* [WHAT TO WORK ON] Copy, from the data below, each line that has the word "device".
-*-*-
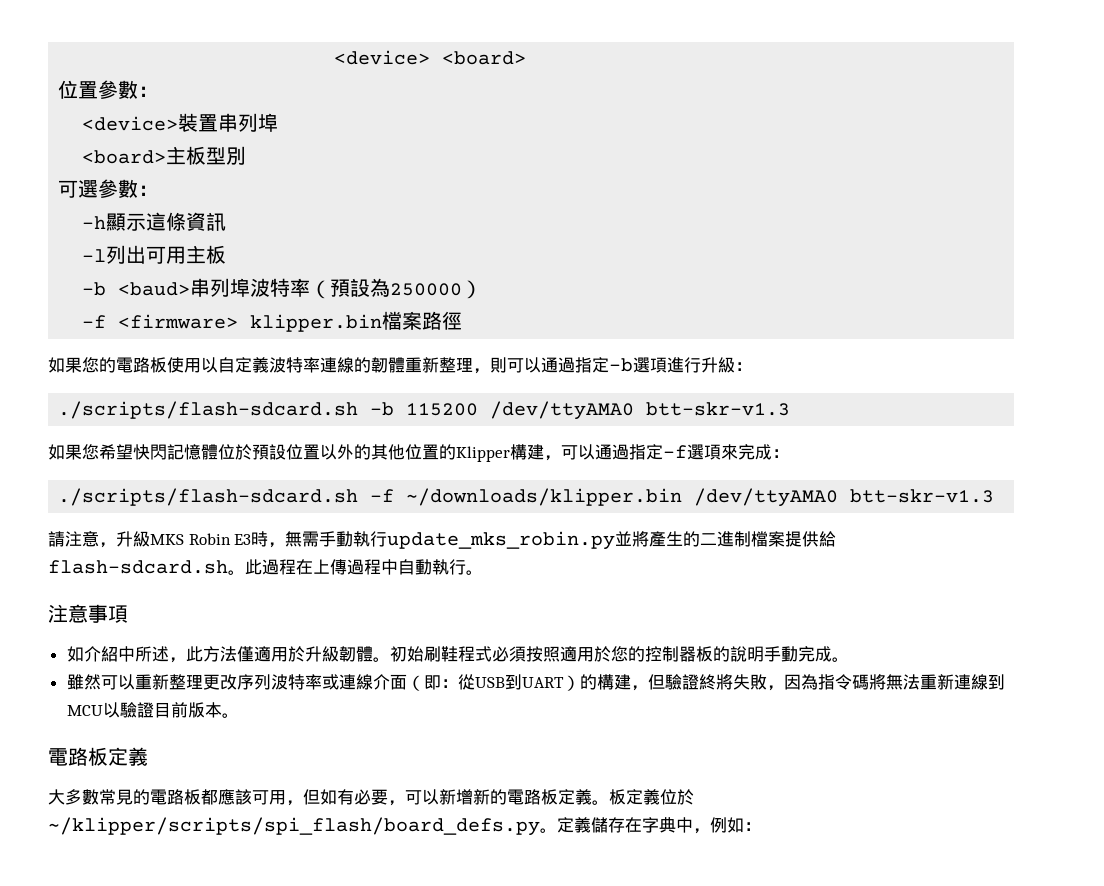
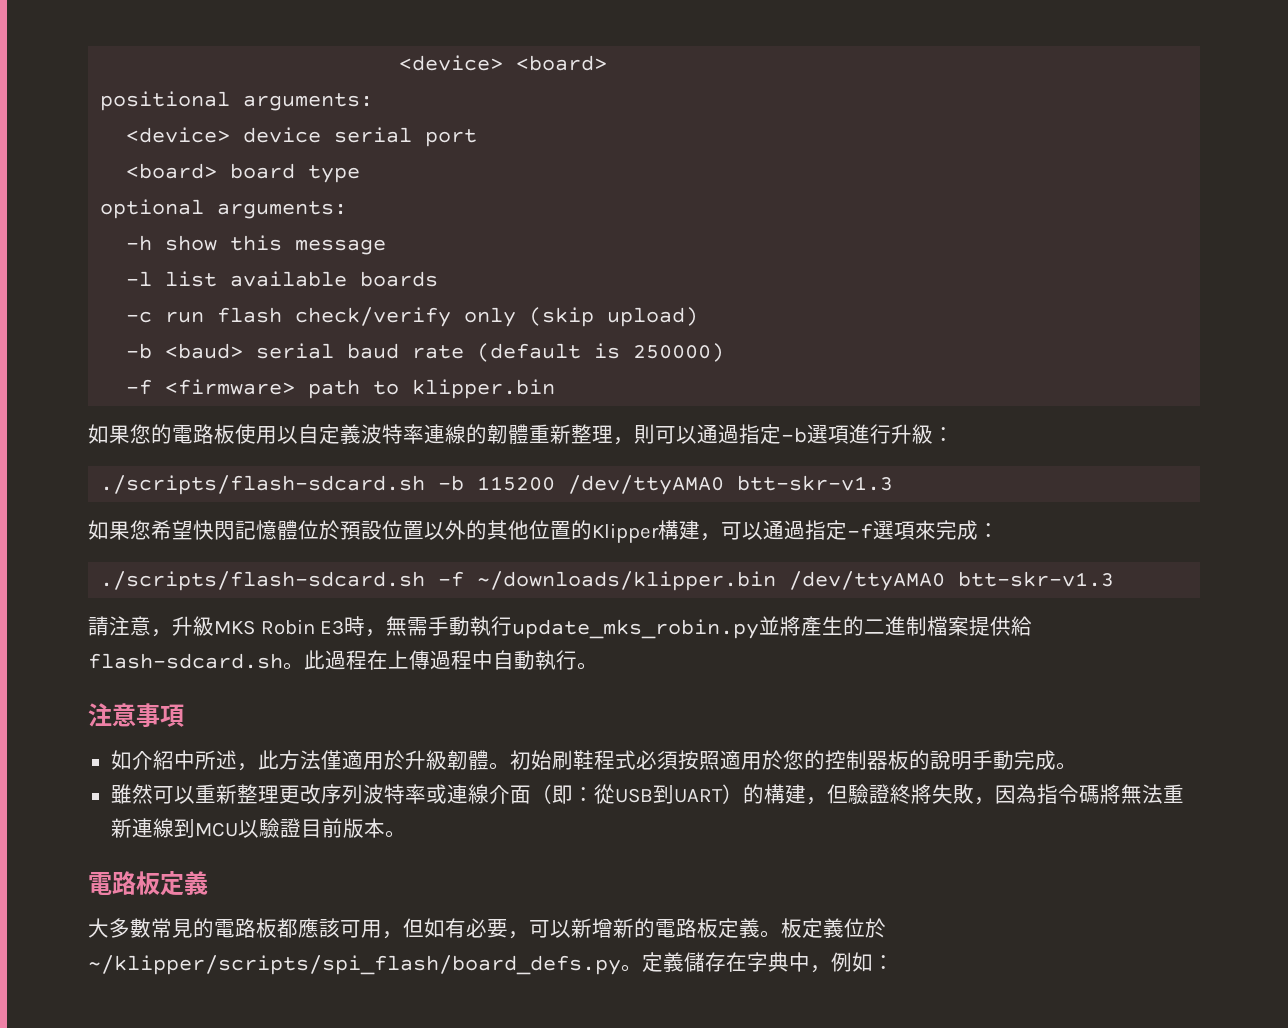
- 位置參數：
- <device>裝置串列埠
- <board>主板型別
- 可選參數：
- -h顯示這條資訊
- -l列出可用主板
- -b <baud>串列埠波特率（預設為250000）
+ positional arguments:
+ <device> device serial port
+ <board> board type
+ optional arguments:
+ -h show this message
+ -l list available boards
+ -c run flash check/verify only (skip upload)
+ -b <baud> serial baud rate (default is 250000)
- -f <firmware> klipper.bin檔案路徑
+ -f <firmware> path to klipper.bin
-*-*-
* [TASK RESULT]
- <device>裝置串列埠
+ <device> device serial port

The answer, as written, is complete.